On the value of global citizenship:
 

"Advancing global citizenship is necessary. The courses I have certified through the Global Citizens Project encourage students to explore the way people understand and frame their world. To better prepare students to work with people of different religious, cultural, geographic, and racial identities they must learn to recognize and respect the worldview of people different from them. That recognition in turn helps the student understand why people make the choices they do in everything from their professional to personal lives.

Forwarding a focus on global citizenship teaches students to recognize the disparity in resources available to different peoples throughout the world. I regularly base GCP assignments on the intersection of the local community and the global community through the exploration of one or more UN Sustainable Development Goals. That approach engages the student with issues facing humans on a macro and micro scale which encourages students to work for change in the larger world and in their local community."

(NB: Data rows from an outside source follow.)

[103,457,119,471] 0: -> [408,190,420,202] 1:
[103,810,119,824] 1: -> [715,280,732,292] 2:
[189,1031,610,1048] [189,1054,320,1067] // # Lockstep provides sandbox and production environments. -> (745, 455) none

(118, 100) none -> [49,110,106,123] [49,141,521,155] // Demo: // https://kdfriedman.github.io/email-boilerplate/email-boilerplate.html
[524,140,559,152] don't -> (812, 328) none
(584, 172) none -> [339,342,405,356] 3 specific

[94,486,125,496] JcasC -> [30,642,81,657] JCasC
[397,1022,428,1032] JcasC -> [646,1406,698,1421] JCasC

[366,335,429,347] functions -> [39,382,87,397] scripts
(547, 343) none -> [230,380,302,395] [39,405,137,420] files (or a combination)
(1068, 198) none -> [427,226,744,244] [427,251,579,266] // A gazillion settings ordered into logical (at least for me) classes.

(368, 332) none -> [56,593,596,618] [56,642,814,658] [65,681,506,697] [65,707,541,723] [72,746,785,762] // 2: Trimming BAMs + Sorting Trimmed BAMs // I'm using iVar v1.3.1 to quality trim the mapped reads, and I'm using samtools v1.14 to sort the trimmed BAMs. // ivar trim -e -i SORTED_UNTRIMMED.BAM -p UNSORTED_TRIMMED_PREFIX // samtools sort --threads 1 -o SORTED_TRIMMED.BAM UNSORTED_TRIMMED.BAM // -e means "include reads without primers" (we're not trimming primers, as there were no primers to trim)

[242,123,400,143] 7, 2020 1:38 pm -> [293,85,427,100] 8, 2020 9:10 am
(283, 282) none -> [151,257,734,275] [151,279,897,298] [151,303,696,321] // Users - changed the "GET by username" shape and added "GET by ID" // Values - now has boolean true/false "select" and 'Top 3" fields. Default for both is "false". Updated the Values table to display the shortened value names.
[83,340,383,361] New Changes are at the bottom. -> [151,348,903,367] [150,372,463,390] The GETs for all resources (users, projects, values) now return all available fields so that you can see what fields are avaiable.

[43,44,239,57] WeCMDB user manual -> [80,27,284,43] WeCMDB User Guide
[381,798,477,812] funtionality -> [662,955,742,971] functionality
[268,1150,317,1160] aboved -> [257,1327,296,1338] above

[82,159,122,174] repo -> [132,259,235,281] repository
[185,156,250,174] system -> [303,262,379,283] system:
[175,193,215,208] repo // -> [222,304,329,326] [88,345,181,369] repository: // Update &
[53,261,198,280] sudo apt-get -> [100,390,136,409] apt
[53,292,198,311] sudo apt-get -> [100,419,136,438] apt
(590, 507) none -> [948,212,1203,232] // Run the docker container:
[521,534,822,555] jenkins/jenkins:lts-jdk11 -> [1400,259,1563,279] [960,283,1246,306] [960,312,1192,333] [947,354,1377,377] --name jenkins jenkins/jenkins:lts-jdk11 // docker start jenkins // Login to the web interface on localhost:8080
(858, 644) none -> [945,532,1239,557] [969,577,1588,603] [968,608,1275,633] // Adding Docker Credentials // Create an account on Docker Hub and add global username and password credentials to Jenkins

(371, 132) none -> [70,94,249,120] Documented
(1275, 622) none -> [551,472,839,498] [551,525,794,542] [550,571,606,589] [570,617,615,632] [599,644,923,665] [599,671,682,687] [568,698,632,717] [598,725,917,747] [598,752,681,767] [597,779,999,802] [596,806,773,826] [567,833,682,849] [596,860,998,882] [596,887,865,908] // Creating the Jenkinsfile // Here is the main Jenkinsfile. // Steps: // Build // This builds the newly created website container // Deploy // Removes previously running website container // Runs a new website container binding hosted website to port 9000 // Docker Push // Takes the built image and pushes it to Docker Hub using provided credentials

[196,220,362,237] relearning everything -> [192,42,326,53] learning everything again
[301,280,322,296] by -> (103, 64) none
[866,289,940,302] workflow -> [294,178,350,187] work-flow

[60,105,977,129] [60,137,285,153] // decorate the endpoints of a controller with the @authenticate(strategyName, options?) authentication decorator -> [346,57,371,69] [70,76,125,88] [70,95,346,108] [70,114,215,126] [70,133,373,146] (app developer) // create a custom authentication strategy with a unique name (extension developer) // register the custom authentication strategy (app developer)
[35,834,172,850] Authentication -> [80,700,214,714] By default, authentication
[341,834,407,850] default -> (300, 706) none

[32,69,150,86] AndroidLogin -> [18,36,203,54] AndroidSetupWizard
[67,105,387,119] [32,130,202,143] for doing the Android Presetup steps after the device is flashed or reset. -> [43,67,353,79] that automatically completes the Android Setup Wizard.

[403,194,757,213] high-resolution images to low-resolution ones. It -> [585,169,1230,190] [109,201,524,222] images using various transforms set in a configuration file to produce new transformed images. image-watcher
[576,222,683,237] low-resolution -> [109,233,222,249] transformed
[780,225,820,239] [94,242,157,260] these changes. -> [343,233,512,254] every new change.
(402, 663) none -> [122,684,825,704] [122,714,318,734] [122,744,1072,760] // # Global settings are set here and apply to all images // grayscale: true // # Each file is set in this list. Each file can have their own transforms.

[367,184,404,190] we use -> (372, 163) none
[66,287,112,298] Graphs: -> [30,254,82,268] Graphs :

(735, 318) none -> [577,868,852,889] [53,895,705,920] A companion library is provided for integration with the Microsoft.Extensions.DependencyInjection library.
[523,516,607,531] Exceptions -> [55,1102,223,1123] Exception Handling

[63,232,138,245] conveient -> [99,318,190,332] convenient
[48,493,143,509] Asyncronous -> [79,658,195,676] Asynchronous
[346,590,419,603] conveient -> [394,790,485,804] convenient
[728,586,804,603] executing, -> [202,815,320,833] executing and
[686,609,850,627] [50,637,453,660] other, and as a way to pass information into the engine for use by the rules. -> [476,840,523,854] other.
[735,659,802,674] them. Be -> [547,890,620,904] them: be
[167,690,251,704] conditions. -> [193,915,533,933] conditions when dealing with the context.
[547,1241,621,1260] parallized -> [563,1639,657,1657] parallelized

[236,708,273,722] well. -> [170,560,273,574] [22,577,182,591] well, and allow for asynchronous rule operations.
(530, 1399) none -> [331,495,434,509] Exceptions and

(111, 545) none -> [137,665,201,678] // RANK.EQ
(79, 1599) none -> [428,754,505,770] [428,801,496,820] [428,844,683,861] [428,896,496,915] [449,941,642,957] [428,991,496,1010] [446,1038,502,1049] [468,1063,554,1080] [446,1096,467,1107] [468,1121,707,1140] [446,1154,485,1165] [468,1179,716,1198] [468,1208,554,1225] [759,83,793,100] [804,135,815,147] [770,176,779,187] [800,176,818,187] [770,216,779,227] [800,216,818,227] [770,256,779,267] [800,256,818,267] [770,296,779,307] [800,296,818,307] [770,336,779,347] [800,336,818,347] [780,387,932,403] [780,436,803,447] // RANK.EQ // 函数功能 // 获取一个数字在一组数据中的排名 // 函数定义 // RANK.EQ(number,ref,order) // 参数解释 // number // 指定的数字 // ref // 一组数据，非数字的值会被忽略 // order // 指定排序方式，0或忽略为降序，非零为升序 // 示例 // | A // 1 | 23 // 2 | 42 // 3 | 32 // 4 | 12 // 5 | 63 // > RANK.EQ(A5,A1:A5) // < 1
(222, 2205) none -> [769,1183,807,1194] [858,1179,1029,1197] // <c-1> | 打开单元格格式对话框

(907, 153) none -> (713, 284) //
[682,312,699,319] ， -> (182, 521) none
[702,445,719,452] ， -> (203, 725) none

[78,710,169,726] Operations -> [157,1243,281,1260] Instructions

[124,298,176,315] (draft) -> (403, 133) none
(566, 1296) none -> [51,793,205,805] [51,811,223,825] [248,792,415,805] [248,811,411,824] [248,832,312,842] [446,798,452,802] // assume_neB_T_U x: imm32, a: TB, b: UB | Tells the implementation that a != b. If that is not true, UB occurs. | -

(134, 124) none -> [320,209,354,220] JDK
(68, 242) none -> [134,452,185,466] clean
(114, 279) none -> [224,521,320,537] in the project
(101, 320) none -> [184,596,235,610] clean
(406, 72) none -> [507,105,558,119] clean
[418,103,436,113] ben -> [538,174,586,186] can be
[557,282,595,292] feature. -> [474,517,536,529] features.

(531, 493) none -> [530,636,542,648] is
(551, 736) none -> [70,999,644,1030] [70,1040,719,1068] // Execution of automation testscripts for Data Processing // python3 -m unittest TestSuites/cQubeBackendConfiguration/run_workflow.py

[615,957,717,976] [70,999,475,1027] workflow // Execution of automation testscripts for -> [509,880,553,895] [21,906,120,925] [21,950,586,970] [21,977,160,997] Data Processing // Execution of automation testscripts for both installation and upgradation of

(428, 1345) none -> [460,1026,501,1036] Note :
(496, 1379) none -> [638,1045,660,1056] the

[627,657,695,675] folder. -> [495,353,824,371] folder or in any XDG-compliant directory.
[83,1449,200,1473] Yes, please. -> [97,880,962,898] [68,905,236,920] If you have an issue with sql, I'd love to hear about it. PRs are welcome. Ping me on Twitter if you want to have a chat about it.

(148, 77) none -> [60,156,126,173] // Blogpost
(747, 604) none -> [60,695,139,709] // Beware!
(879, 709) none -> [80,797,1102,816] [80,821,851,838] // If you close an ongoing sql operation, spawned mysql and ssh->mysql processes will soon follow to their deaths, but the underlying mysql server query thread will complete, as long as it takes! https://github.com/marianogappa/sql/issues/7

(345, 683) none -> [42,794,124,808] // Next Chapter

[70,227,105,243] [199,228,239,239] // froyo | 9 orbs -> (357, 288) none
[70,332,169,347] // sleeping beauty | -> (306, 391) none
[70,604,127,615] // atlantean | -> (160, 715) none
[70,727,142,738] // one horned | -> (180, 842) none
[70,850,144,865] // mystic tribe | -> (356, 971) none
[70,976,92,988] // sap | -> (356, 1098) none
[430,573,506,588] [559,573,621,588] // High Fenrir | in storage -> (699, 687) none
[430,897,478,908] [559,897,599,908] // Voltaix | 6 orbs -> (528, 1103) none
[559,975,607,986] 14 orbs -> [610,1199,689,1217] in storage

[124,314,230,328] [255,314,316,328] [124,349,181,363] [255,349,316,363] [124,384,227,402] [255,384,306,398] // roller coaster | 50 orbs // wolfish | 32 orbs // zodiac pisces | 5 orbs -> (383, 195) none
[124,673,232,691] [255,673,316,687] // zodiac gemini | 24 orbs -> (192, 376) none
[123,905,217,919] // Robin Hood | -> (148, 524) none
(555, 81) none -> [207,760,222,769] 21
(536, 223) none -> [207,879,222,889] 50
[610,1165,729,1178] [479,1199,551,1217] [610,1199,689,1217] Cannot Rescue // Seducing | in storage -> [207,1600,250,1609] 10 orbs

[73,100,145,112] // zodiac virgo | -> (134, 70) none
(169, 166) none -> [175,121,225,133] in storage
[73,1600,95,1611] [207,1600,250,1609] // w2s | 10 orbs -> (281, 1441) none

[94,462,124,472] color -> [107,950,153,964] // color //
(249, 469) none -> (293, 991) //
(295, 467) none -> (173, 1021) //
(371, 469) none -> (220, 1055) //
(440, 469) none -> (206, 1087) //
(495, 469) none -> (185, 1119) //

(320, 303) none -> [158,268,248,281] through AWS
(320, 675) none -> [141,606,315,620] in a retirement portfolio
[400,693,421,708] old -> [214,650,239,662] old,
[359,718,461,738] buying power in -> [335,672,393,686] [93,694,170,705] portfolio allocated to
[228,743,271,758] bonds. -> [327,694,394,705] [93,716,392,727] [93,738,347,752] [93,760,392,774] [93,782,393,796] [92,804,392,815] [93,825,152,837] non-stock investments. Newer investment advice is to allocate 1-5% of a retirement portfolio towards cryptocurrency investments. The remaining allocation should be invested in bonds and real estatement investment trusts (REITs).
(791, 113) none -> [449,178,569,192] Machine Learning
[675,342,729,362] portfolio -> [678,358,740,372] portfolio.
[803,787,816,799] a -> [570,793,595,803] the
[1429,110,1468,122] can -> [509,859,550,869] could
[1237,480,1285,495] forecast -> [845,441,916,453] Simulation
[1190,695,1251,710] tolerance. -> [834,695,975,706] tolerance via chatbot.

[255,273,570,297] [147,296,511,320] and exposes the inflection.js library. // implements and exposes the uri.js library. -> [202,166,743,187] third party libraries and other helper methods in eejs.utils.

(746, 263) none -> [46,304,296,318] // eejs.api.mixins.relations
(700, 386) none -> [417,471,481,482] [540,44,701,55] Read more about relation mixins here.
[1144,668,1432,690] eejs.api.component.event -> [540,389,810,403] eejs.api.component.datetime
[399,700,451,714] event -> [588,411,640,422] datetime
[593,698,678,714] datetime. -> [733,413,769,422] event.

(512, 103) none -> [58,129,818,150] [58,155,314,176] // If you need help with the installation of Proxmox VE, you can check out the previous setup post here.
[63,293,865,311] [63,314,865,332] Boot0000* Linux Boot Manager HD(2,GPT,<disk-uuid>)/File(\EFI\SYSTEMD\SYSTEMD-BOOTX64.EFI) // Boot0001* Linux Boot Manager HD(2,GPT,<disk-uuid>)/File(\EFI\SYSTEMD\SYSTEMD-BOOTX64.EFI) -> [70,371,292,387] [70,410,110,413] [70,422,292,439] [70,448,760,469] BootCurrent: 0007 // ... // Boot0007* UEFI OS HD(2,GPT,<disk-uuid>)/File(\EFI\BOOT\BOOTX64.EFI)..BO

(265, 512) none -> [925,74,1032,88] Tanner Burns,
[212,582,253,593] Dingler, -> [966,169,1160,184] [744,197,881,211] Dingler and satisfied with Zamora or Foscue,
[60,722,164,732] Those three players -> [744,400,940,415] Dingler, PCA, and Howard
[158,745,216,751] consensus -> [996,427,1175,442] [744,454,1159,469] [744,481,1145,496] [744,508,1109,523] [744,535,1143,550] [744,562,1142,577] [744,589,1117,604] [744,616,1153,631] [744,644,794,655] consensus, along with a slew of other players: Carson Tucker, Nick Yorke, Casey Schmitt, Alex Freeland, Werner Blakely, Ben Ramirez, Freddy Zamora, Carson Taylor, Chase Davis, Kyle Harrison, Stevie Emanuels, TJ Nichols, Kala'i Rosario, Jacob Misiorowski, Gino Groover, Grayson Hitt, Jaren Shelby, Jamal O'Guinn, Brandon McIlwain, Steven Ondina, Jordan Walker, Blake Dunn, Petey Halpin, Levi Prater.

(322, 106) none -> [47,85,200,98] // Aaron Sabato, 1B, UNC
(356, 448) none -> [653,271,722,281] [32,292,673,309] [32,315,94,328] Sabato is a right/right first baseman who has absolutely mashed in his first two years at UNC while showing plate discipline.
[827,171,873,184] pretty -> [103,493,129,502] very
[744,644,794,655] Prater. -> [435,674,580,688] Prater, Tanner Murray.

On the benefits of the Global Citizens Assignment:

"The goal of the GCP assignments I create is for students to synthesize a lot of information into a presentation that is understandable to someone with little to no experience on the topic. Doing this teaches a student to successfully translate the knowledge they receive in the university in multiple ways, the ability to share information to others (explain to employers why religion matters to their company) to using it to strengthen professional skills (communication both written and verbal, research, analysis, leadership, social intelligence).

The scope of skills they are learning will help them in everything from being part of an international business through to making impactful changes in their local community and the larger global world."